All of the data must be written out verbatim, with pictures excluded.

※

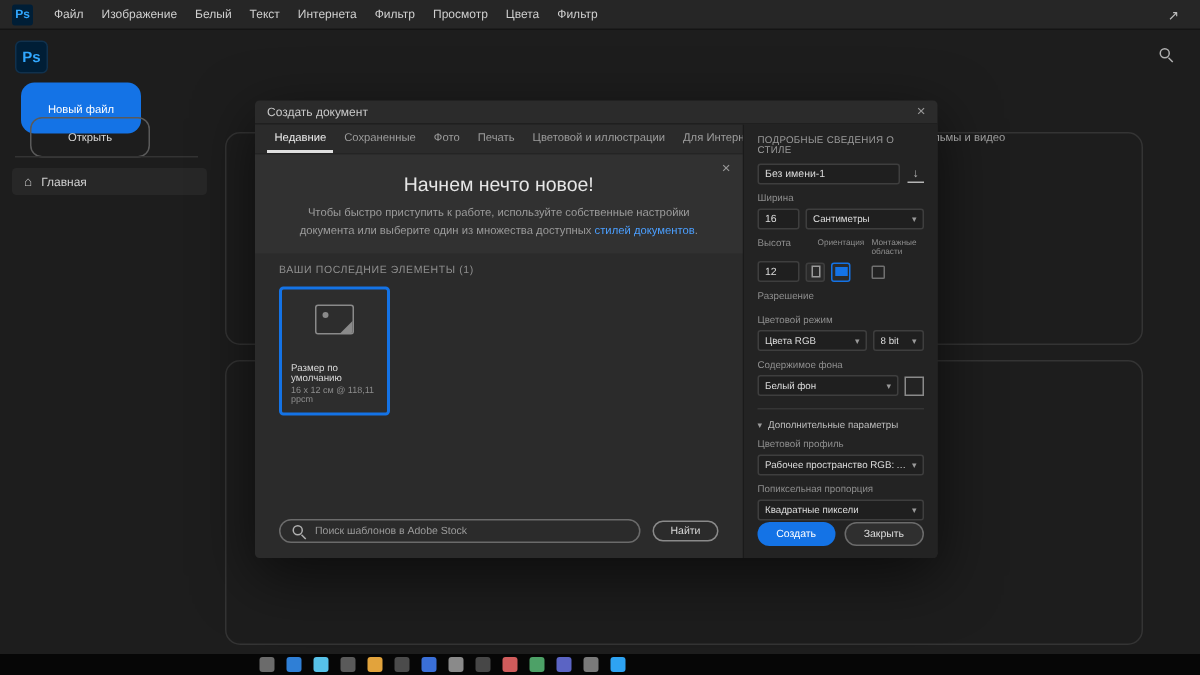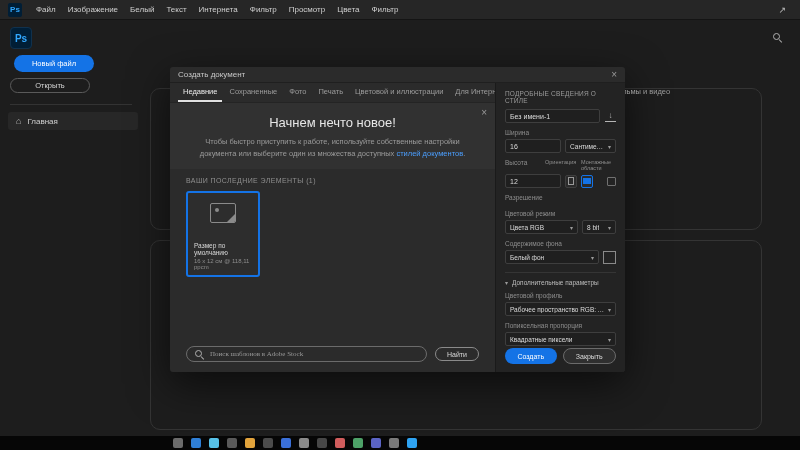--- a/index.html
+++ b/index.html
@@ -21,23 +21,23 @@
   .home { position:absolute; top:20px; left:0; right:0; bottom:14px; background:#1d1d1d; }
   .app-logo { position:absolute; left:10px; top:7px; width:22px; height:22px; border-radius:4px;
               background:#001e36; border:1px solid #10314d; color:#31a8ff; font-weight:bold; font-size:10px;
               display:flex; align-items:center; justify-content:center; }
   .home-search { position:absolute; right:16px; top:8px; width:11px; height:11px; }
   .mag { position:relative; width:9px; height:9px; display:inline-block; }
   .mag::before { content:""; position:absolute; left:0; top:0; width:5px; height:5px;
                  border:1px solid #b0b0b0; border-radius:50%; }
   .mag::after { content:""; position:absolute; left:6px; top:6px; width:4px; height:1px;
                 background:#b0b0b0; transform:rotate(45deg); transform-origin:left center; }
-  .btn-new { position:absolute; left:14px; top:35px; width:80px; height:17px; background:#1473e6;
+  .btn-new { position:absolute; left:14px; top:35px; width:80px; height:34px; background:#1473e6;
              border:none; border-radius:9px; color:#fff; font-size:7.5px; cursor:pointer; }
-  .btn-open { position:absolute; left:10px; top:58px; width:80px; height:15px; background:transparent;
+  .btn-open { position:absolute; left:20px; top:58px; width:80px; height:27px; background:transparent;
               border:1px solid #5a5a5a; border-radius:8px; color:#d6d6d6; font-size:7.5px; cursor:pointer; }
   .side-divider { position:absolute; left:10px; top:84px; width:122px; height:1px; background:#333; }
   .home-item { position:absolute; left:8px; top:92px; width:130px; height:18px; display:flex; align-items:center;
                gap:6px; color:#d0d0d0; font-size:8px; padding:0 8px; border-radius:3px; background:#272727; cursor:pointer; }
   .home-glyph { font-size:9px; color:#c4c4c4; }
   .empty-rect-1 { position:absolute; left:150px; top:68px; width:612px; height:142px;
                   border:1px solid #343434; border-radius:10px; }
   .empty-rect-2 { position:absolute; left:150px; top:220px; width:612px; height:190px;
                   border:1px solid #343434; border-radius:10px; }
 
@@ -72,34 +72,34 @@
                    border-radius:50%; background:#8a8a8a; }
   .thumb::after { content:""; position:absolute; right:-2px; bottom:-2px; width:0; height:0;
                   border-left:12px solid transparent; border-bottom:12px solid #8a8a8a; }
   .card-title { font-size:6.5px; color:#d8d8d8; margin-top:auto; }
   .card-size { font-size:6px; color:#8d8d8d; margin-top:2px; }
 
   .left-spacer { flex:1; }
   .searchbar-row { display:flex; align-items:center; gap:8px; padding:0 16px 10px; flex:0 0 auto; }
   .search-pill { flex:1; height:16px; border:1px solid #6b6b6b; border-radius:8px; display:flex;
                  align-items:center; padding:0 8px; gap:6px; }
-  .search-input { flex:1; background:transparent; border:none; outline:none; color:#cfcfcf; font-size:7px;font-family:Liberation Serif, serif; }
+  .search-input { flex:1; background:transparent; border:none; outline:none; color:#cfcfcf; font-size:7px; }
   .search-input::placeholder { color:#9a9a9a; }
   .find-btn { height:14px; padding:0 11px; border:1px solid #8a8a8a; border-radius:7px; background:transparent;
               color:#dadada; font-size:7px; cursor:pointer; }
 
   
   .panel { width:130px; flex:0 0 auto; background:#232323; border-left:1px solid #1a1a1a;
            display:flex; flex-direction:column; padding:7px 9px 8px; border-radius:0 0 3px 0; }
   .panel-heading { font-size:6.5px; color:#9a9a9a; letter-spacing:.2px; }
   .name-row { display:flex; align-items:center; gap:5px; margin-top:5px; }
   .text-input, .num-input { height:14px; background:#1f1f1f; border:1px solid #3e3e3e; border-radius:2px;
               color:#dcdcdc; font-size:7px; padding:0 4px; outline:none; }
   .text-input { width:100%; min-width:0; }
-  .num-input { width:56px; flex:0 0 auto; }
+  .num-input { width:28px; flex:0 0 auto; }
   .save-icon { width:11px; flex:0 0 auto; text-align:center; color:#b5b5b5; font-size:8px; line-height:10px;
                border-bottom:1px solid #b5b5b5; cursor:pointer; }
   .field-label { font-size:6.5px; color:#8e8e8e; margin:6px 0 3px; }
   .row { display:flex; gap:4px; align-items:center; }
   .select { flex:1; min-width:0; height:14px; background:#1f1f1f; border:1px solid #3e3e3e; border-radius:2px;
             display:flex; align-items:center; justify-content:space-between; padding:0 4px;
             color:#dcdcdc; font-size:6.5px; cursor:pointer; }
   .select .val { white-space:nowrap; overflow:hidden; text-overflow:ellipsis; }
   .select .chev { color:#9a9a9a; font-size:6px; margin-left:3px; flex:0 0 auto; }
   .select.small { flex:0 0 34px; }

※

■ FINISHED EXERCISE
--- a/index.html
+++ b/index.html
@@ -21,23 +21,23 @@
   .home { position:absolute; top:20px; left:0; right:0; bottom:14px; background:#1d1d1d; }
   .app-logo { position:absolute; left:10px; top:7px; width:22px; height:22px; border-radius:4px;
               background:#001e36; border:1px solid #10314d; color:#31a8ff; font-weight:bold; font-size:10px;
               display:flex; align-items:center; justify-content:center; }
   .home-search { position:absolute; right:16px; top:8px; width:11px; height:11px; }
   .mag { position:relative; width:9px; height:9px; display:inline-block; }
   .mag::before { content:""; position:absolute; left:0; top:0; width:5px; height:5px;
                  border:1px solid #b0b0b0; border-radius:50%; }
   .mag::after { content:""; position:absolute; left:6px; top:6px; width:4px; height:1px;
                 background:#b0b0b0; transform:rotate(45deg); transform-origin:left center; }
-  .btn-new { position:absolute; left:14px; top:35px; width:80px; height:17px; background:#1473e6;
+  .btn-new { position:absolute; left:14px; top:35px; width:80px; height:34px; background:#1473e6;
              border:none; border-radius:9px; color:#fff; font-size:7.5px; cursor:pointer; }
-  .btn-open { position:absolute; left:10px; top:58px; width:80px; height:15px; background:transparent;
+  .btn-open { position:absolute; left:20px; top:58px; width:80px; height:27px; background:transparent;
               border:1px solid #5a5a5a; border-radius:8px; color:#d6d6d6; font-size:7.5px; cursor:pointer; }
   .side-divider { position:absolute; left:10px; top:84px; width:122px; height:1px; background:#333; }
   .home-item { position:absolute; left:8px; top:92px; width:130px; height:18px; display:flex; align-items:center;
                gap:6px; color:#d0d0d0; font-size:8px; padding:0 8px; border-radius:3px; background:#272727; cursor:pointer; }
   .home-glyph { font-size:9px; color:#c4c4c4; }
   .empty-rect-1 { position:absolute; left:150px; top:68px; width:612px; height:142px;
                   border:1px solid #343434; border-radius:10px; }
   .empty-rect-2 { position:absolute; left:150px; top:220px; width:612px; height:190px;
                   border:1px solid #343434; border-radius:10px; }
 
@@ -72,34 +72,34 @@
                    border-radius:50%; background:#8a8a8a; }
   .thumb::after { content:""; position:absolute; right:-2px; bottom:-2px; width:0; height:0;
                   border-left:12px solid transparent; border-bottom:12px solid #8a8a8a; }
   .card-title { font-size:6.5px; color:#d8d8d8; margin-top:auto; }
   .card-size { font-size:6px; color:#8d8d8d; margin-top:2px; }
 
   .left-spacer { flex:1; }
   .searchbar-row { display:flex; align-items:center; gap:8px; padding:0 16px 10px; flex:0 0 auto; }
   .search-pill { flex:1; height:16px; border:1px solid #6b6b6b; border-radius:8px; display:flex;
                  align-items:center; padding:0 8px; gap:6px; }
-  .search-input { flex:1; background:transparent; border:none; outline:none; color:#cfcfcf; font-size:7px;font-family:Liberation Serif, serif; }
+  .search-input { flex:1; background:transparent; border:none; outline:none; color:#cfcfcf; font-size:7px; }
   .search-input::placeholder { color:#9a9a9a; }
   .find-btn { height:14px; padding:0 11px; border:1px solid #8a8a8a; border-radius:7px; background:transparent;
               color:#dadada; font-size:7px; cursor:pointer; }
 
   
   .panel { width:130px; flex:0 0 auto; background:#232323; border-left:1px solid #1a1a1a;
            display:flex; flex-direction:column; padding:7px 9px 8px; border-radius:0 0 3px 0; }
   .panel-heading { font-size:6.5px; color:#9a9a9a; letter-spacing:.2px; }
   .name-row { display:flex; align-items:center; gap:5px; margin-top:5px; }
   .text-input, .num-input { height:14px; background:#1f1f1f; border:1px solid #3e3e3e; border-radius:2px;
               color:#dcdcdc; font-size:7px; padding:0 4px; outline:none; }
   .text-input { width:100%; min-width:0; }
-  .num-input { width:56px; flex:0 0 auto; }
+  .num-input { width:28px; flex:0 0 auto; }
   .save-icon { width:11px; flex:0 0 auto; text-align:center; color:#b5b5b5; font-size:8px; line-height:10px;
                border-bottom:1px solid #b5b5b5; cursor:pointer; }
   .field-label { font-size:6.5px; color:#8e8e8e; margin:6px 0 3px; }
   .row { display:flex; gap:4px; align-items:center; }
   .select { flex:1; min-width:0; height:14px; background:#1f1f1f; border:1px solid #3e3e3e; border-radius:2px;
             display:flex; align-items:center; justify-content:space-between; padding:0 4px;
             color:#dcdcdc; font-size:6.5px; cursor:pointer; }
   .select .val { white-space:nowrap; overflow:hidden; text-overflow:ellipsis; }
   .select .chev { color:#9a9a9a; font-size:6px; margin-left:3px; flex:0 0 auto; }
   .select.small { flex:0 0 34px; }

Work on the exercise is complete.